See your gross pay per biweekly check, your effective monthly budget number, and exactly which two months give you a third paycheck this year.
The biweekly pay formula
per paycheck = annual salary ÷ 26
budget-safe month = 2 × per paycheck · true average = annual ÷ 12
The gap between those two monthly numbers is the quiet advantage of biweekly pay. If you build your budget on two checks a month, the two 3-paycheck months hand you a full "extra" check each — money your budget never counted on.
A worked example
On $60,000, each check is $2,307.69. Two checks make $4,615 — that's your safe monthly budget — while the true average month is $5,000. The two extra checks are $4,615 in annual slack. Aimed at high-interest debt or savings on autopilot, they're the easiest windfall in personal finance because they arrive on schedule.

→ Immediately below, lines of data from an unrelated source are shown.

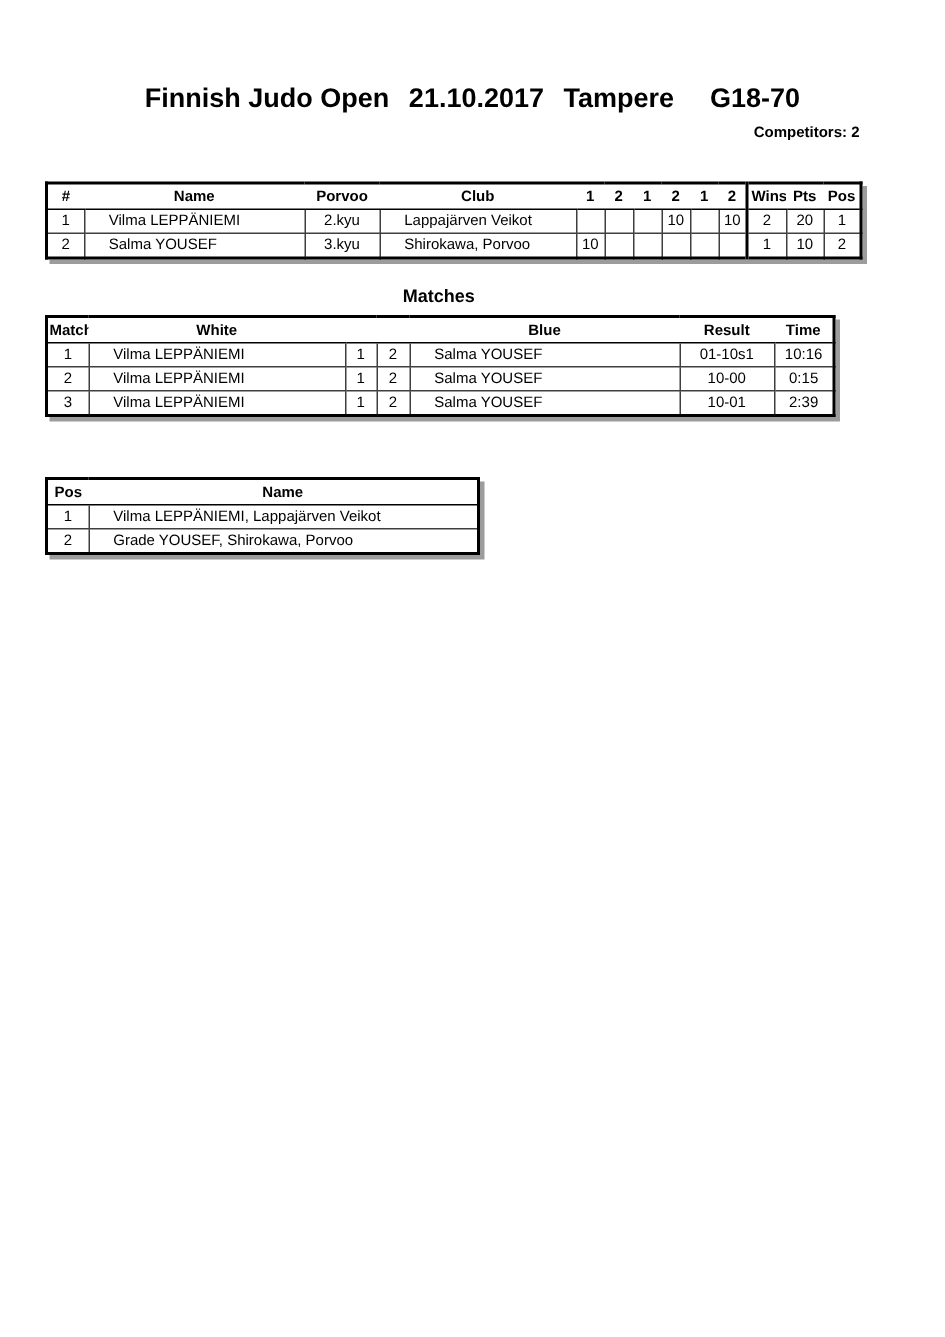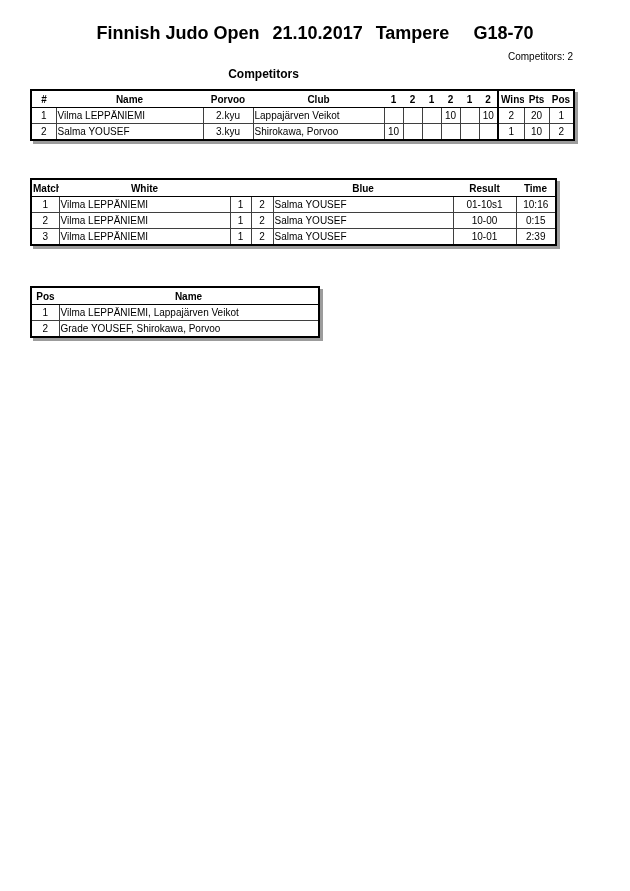--- a/index.html
+++ b/index.html
@@ -5,7 +5,7 @@
   html,body { margin:0; padding:0; background:#fff; }
   .page {
     position:relative; width:630px; height:645px; background:#ffffff;
-    font-family:"Liberation Sans", sans-serif; color:#000; overflow:hidden;
+    font-family:"Liberation Sans", sans-serif; color:#000; overflow:hidden;margin-top:32px;
   }
   .title {
     position:absolute; top:23px; left:0; width:630px;

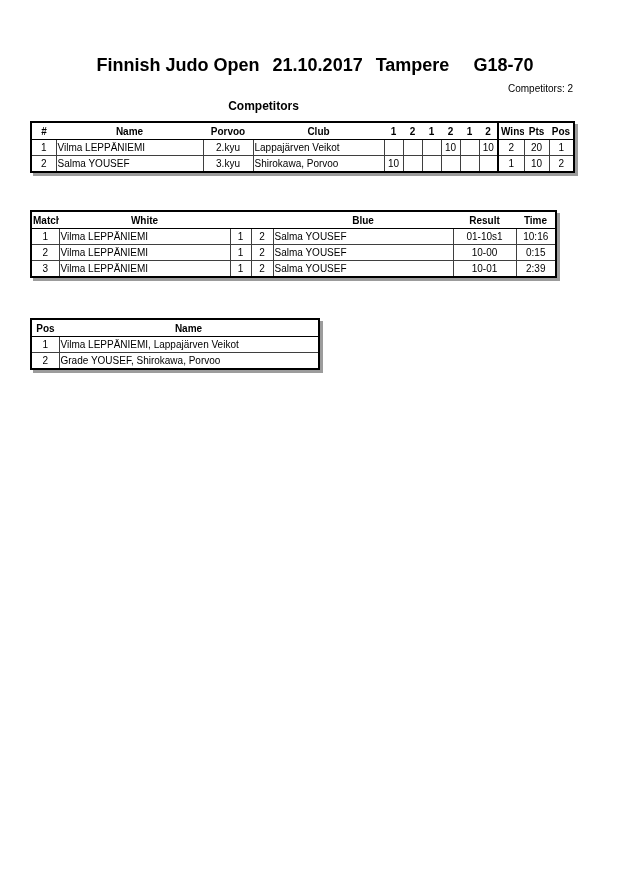--- a/index.html
+++ b/index.html
@@ -15,7 +15,7 @@
   .title .cat { margin-left:11px;text-align:center; }
   .comp-count {
     position:absolute; top:51px; right:57px;
-    font-size:10px; font-weight:normal;
+    font-size:10px; font-weight:bold;
   }
   .section-heading {
     position:absolute; font-size:12px; font-weight:bold; text-align:center;

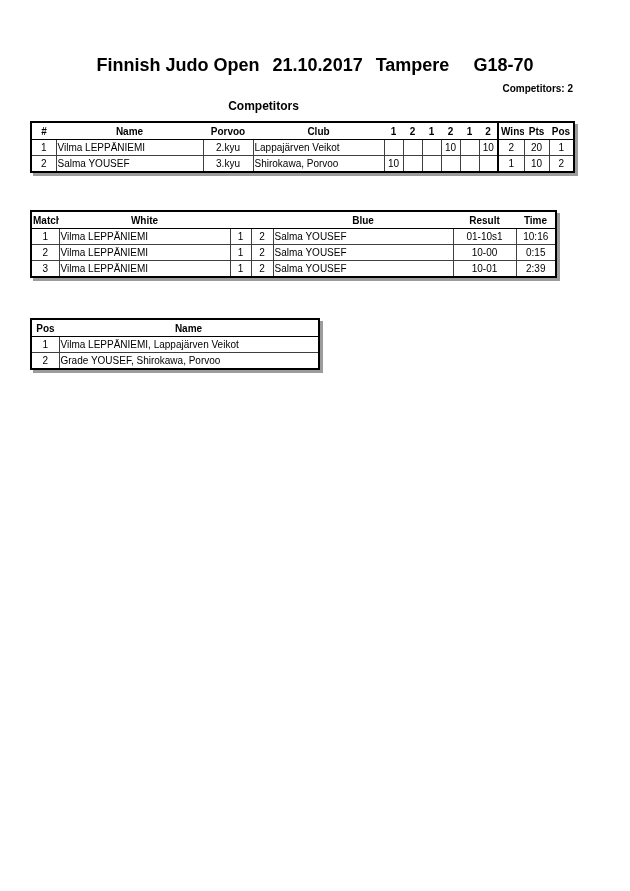--- a/index.html
+++ b/index.html
@@ -61,7 +61,6 @@
 
   <div class="comp-count">Competitors: 2</div>
 
-  <div class="section-heading h-competitors">Competitors</div>
 
   <table class="t-competitors">
     <colgroup>

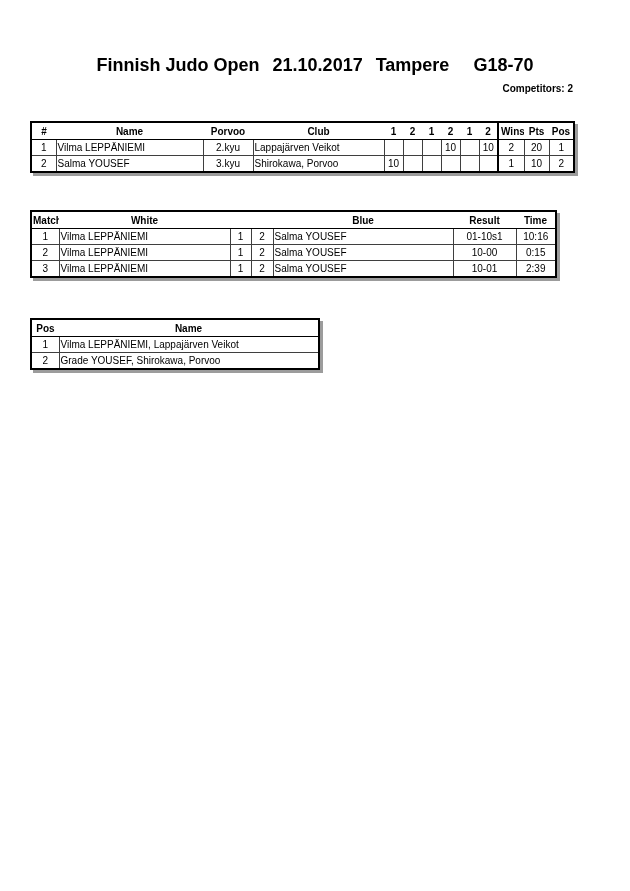--- a/index.html
+++ b/index.html
@@ -43,7 +43,7 @@
     border:1px solid #3f3f3f; text-align:center; vertical-align:middle;
     white-space:nowrap; overflow:hidden;
   }
-  .al-l { text-align:left; padding-left:1px; }
+  .al-l { text-align:left; padding-left:16px; }
   .sep-left { border-left:2px solid #000 !important; }
   th.match-h { text-align:right; padding-left:1px; }
 </style>

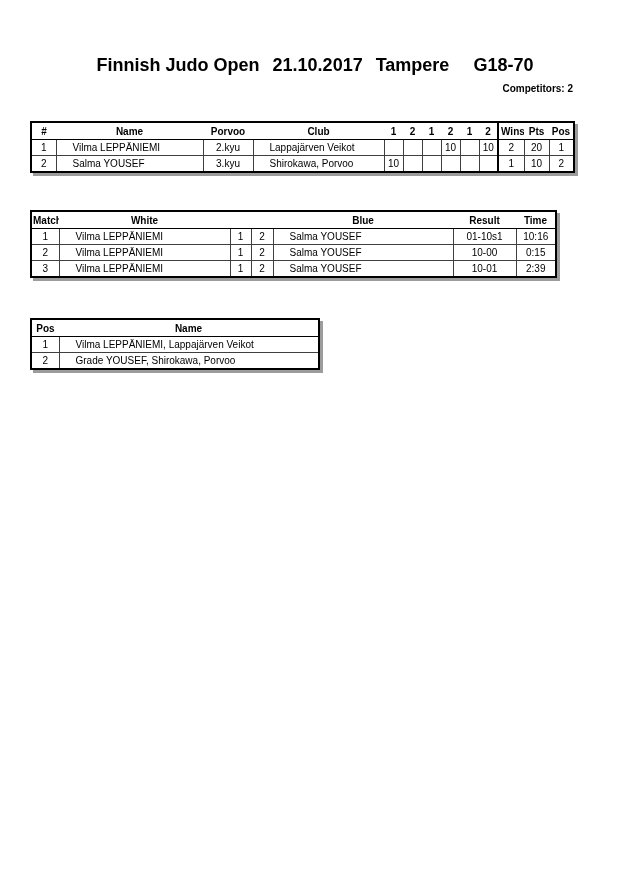--- a/index.html
+++ b/index.html
@@ -127,6 +127,7 @@
   </tbody>
     </table>
 
+  <div class="section-heading h-matches">Matches</div>
 
   <table class="t-matches">
     <colgroup>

Finding your 3-paycheck months
Enter any payday above and the calculator projects your 14-day cycle across the whole year: any month containing three paydays is flagged. The pattern shifts each year, so it's worth re-checking every January.
Frequently asked questions
How many biweekly paychecks are there in a year?
Usually 26. Because 26 × 14 days is 364, not 365, every 11 years or so the calendar lines up to produce a 27th check — some employers slightly reduce per-check amounts in those years, others just pay it.
How much is $60,000 biweekly?
$60,000 ÷ 26 = $2,307.69 per biweekly paycheck before taxes.
What are 3-paycheck months?
With biweekly pay you get two checks most months, but twice a year a month contains three paydays. Which months depends only on your payday schedule — enter any payday in the calculator and it finds both months for this year.
What's the difference between biweekly and semimonthly pay?
Biweekly is every two weeks (26 checks/year, weekday consistent, 3-check months happen). Semimonthly is twice a month on fixed dates like the 15th and 30th (24 checks/year, slightly larger checks, never a third check).